Pour ces raisons, Dianova International lance un appel visant à:

  • Adopter des approches axées sur l’adaptation et l’atténuation des effets du changement climatique qui favorisent un développement durable et équitable, notamment parmi les populations les plus vulnérables.
  • Rendre visibles l’éco-anxiété et les autres problèmes de santé mentale liés au changement climatique, notamment dans les pays à revenu faible ou intermédiaire où la santé mentale occupe une place relativement faible dans les programmes de développement.
  • Prendre en compte la santé mentale dans les évaluations de l’impact du changement climatique et les mesures d’atténuation des catastrophes environnementales, parallèlement à d’autres approches socio-économiques et environnementales.
  • Intégrer les questions de changement climatique et de santé mentale dans toutes les politiques de développement et renforcer les systèmes de soins de santé mentale, notamment les services de promotion de la santé, de prévention et de traitement.
  • Concevoir les politiques, les programmes, les évaluations d’impact et les mesures d’atténuation du changement climatique en tenant compte de la dimension de genre, et reconnaître que les normes et es rôles qui sont assignés aux personnes peuvent améliorer ou limiter leur capacité d’adaptation.
  • Fournir des services de soins de santé mentale fondés sur des ressources locales, nationales et internationales qui soient abordables, accessibles et capables de rejoindre les populations les plus vulnérables.
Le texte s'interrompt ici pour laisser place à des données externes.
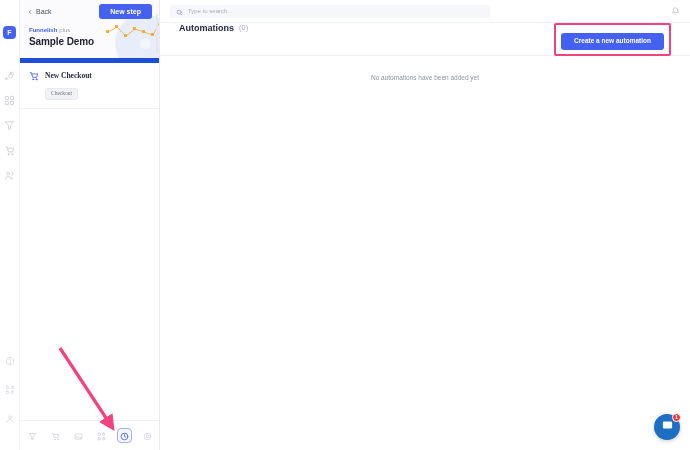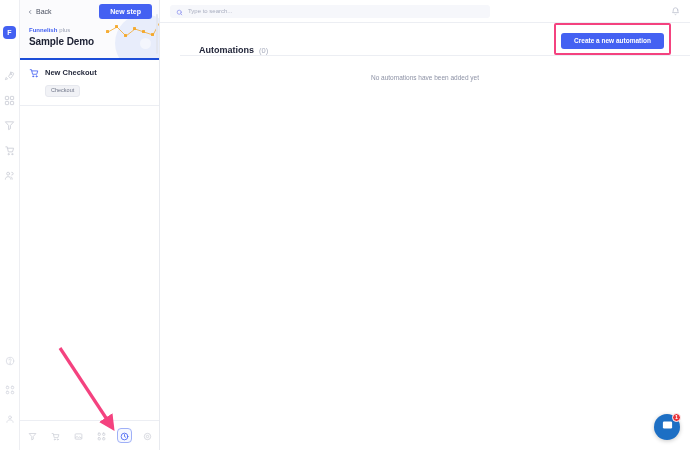"Automations" .page-head { align-items: flex-end -> flex-start; margin-left: 20px -> none }
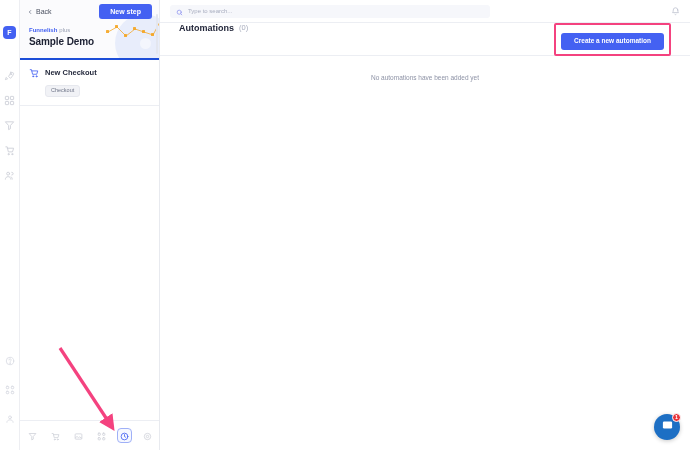"New Checkout" .panel-list { border-top: 2px solid #1d4ed8 -> 5px solid #1d4ed8; font-family: none -> Liberation Serif, serif }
  • Développer les capacités de décision et d’action des femmes afin de renforcer leur résilience face aux conséquences du changement climatique et les inclure dans la gestion des catastrophes, notamment dans les contextes les plus vulnérables.
  • Aligner les objectifs des engagements mondiaux, tels que la Convention-cadre des Nations unies sur les changements climatiques, l’Accord de Paris, le Cadre de Sendai pour la réduction des risques de catastrophe, la Convention sur l’élimination de toutes les formes de discrimination à l’égard des femmes, la Déclaration et le Programme d’action de Beijing, l’Agenda 2030 et les Objectifs de développement durable, ainsi que le Plan d’action global de l’OMS pour la santé mentale 2013-2030, entre autres, afin de faire progresser simultanément l’action climatique, la santé mentale, l’égalité entre les sexes et l’autonomisation des femmes et des filles, en particulier les plus vulnérables.
  • Reconnaître le potentiel des organisations de la société civile en tant que partenaires du processus de développement durable et inclure leur expertise et leur voix dans la formulation et la mise en œuvre des accords et des politiques à tous les niveaux.